Work required —
Within the records that follow, find every line containing the string "Amorim". Copy those lines.

Before-and-after change data —
◆ ◆ ◆ ◆ ◆
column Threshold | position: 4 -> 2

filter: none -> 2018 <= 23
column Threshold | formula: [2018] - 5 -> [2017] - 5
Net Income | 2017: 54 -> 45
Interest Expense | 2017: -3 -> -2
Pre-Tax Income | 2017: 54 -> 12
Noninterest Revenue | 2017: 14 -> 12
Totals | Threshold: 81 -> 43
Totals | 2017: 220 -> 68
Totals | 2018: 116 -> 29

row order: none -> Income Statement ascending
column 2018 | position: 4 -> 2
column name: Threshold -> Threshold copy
◆ ◆ ◆ ◆ ◆
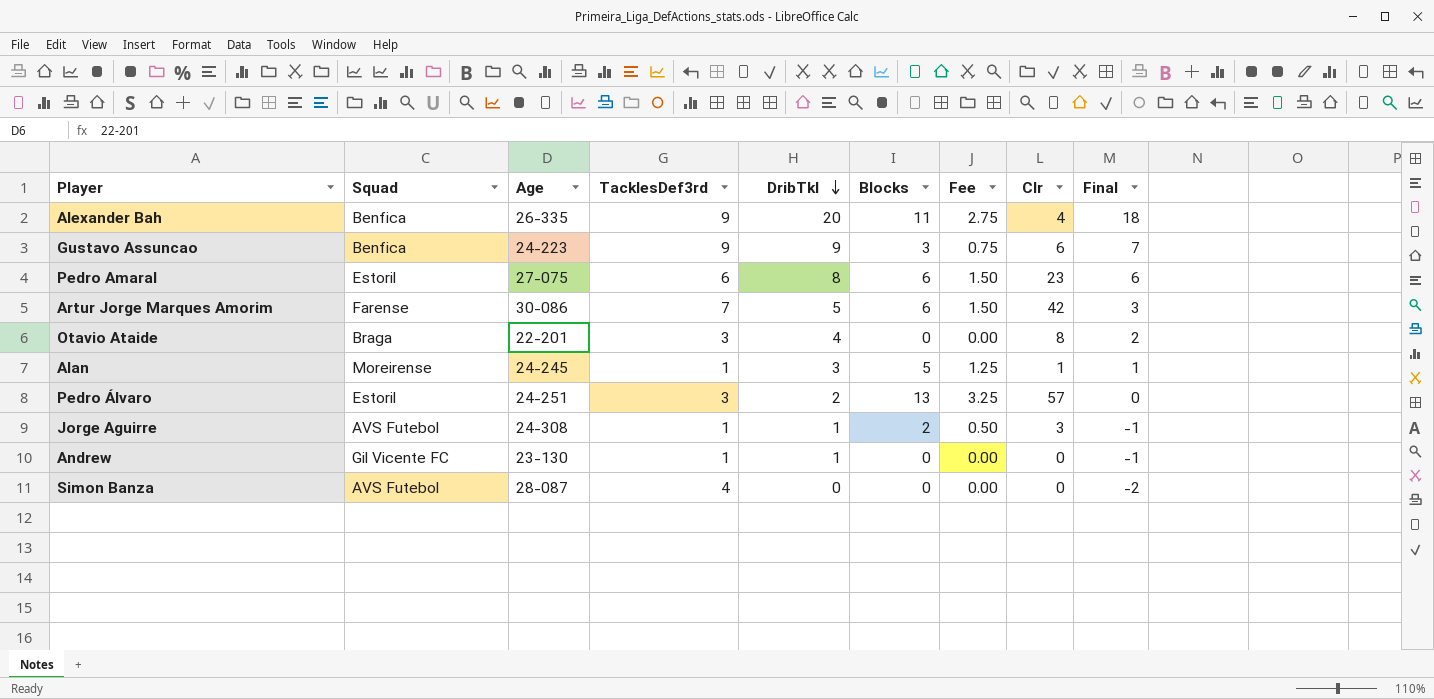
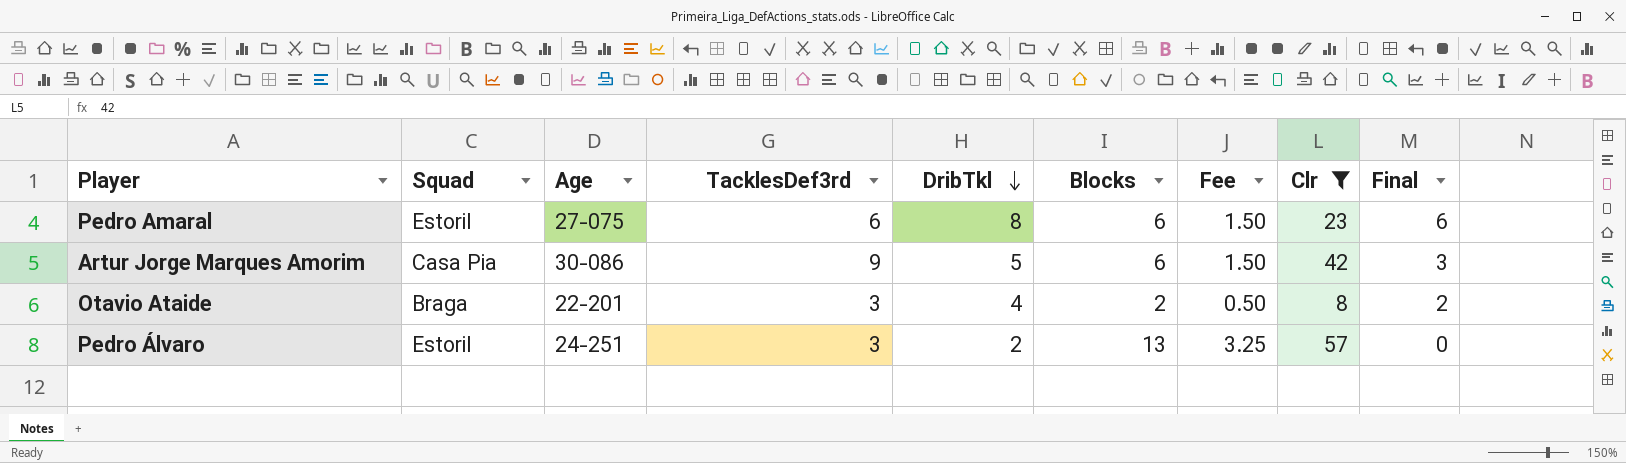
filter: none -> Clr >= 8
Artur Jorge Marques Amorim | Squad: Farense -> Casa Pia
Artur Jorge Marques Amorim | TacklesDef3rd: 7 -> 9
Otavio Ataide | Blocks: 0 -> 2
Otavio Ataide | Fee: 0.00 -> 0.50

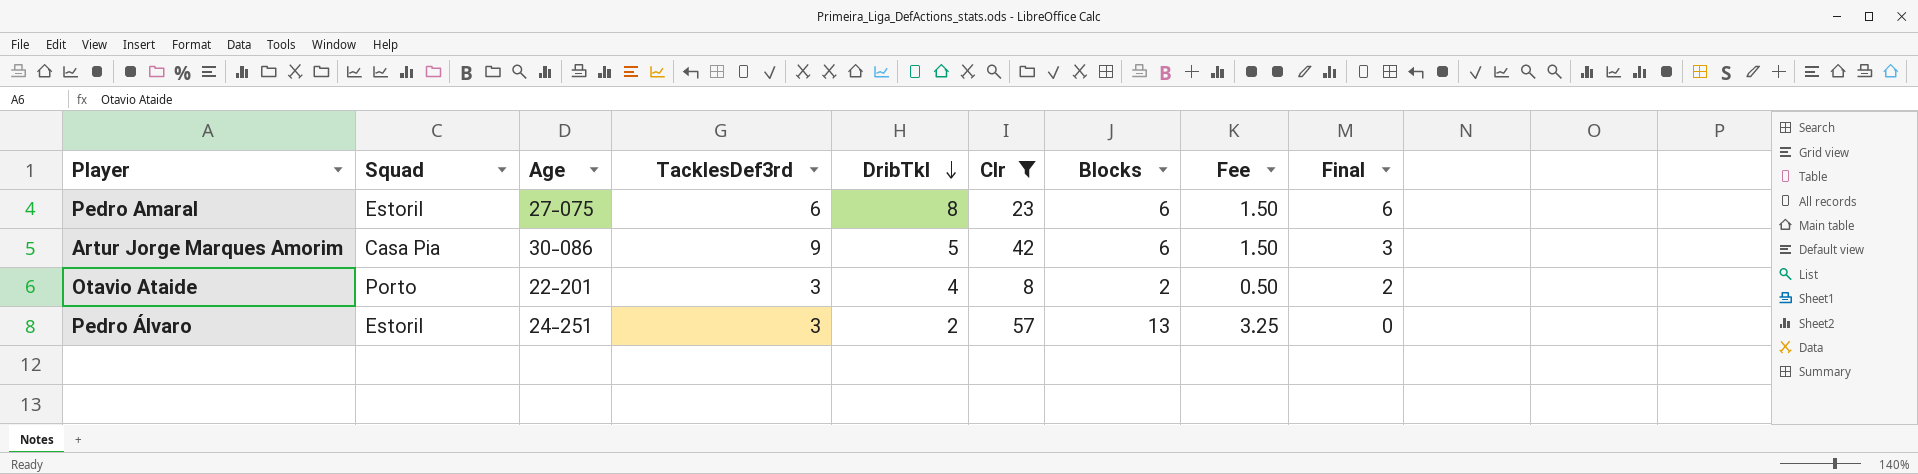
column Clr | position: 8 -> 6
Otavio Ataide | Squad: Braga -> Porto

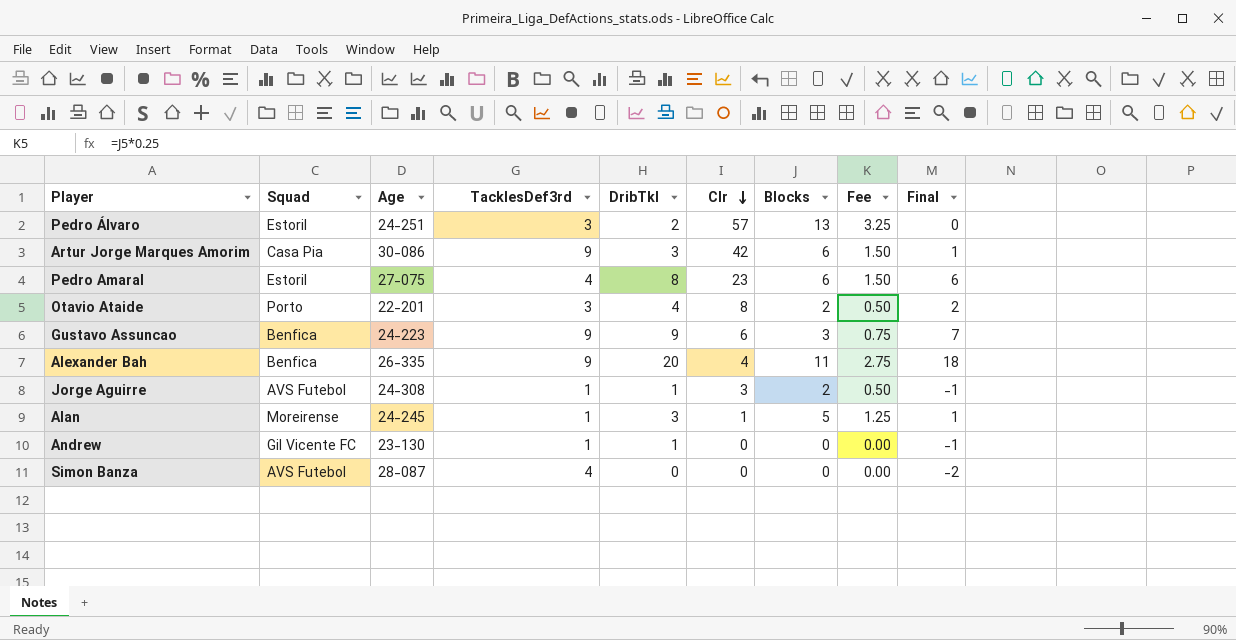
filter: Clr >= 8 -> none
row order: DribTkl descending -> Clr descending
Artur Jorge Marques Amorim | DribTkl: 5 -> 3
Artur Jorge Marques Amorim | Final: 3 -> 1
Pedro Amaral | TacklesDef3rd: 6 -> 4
◆ ◆ ◆ ◆ ◆
Result —
Artur Jorge Marques Amorim | Squad: Farense -> Casa Pia
Artur Jorge Marques Amorim | TacklesDef3rd: 7 -> 9
Artur Jorge Marques Amorim | DribTkl: 5 -> 3
Artur Jorge Marques Amorim | Final: 3 -> 1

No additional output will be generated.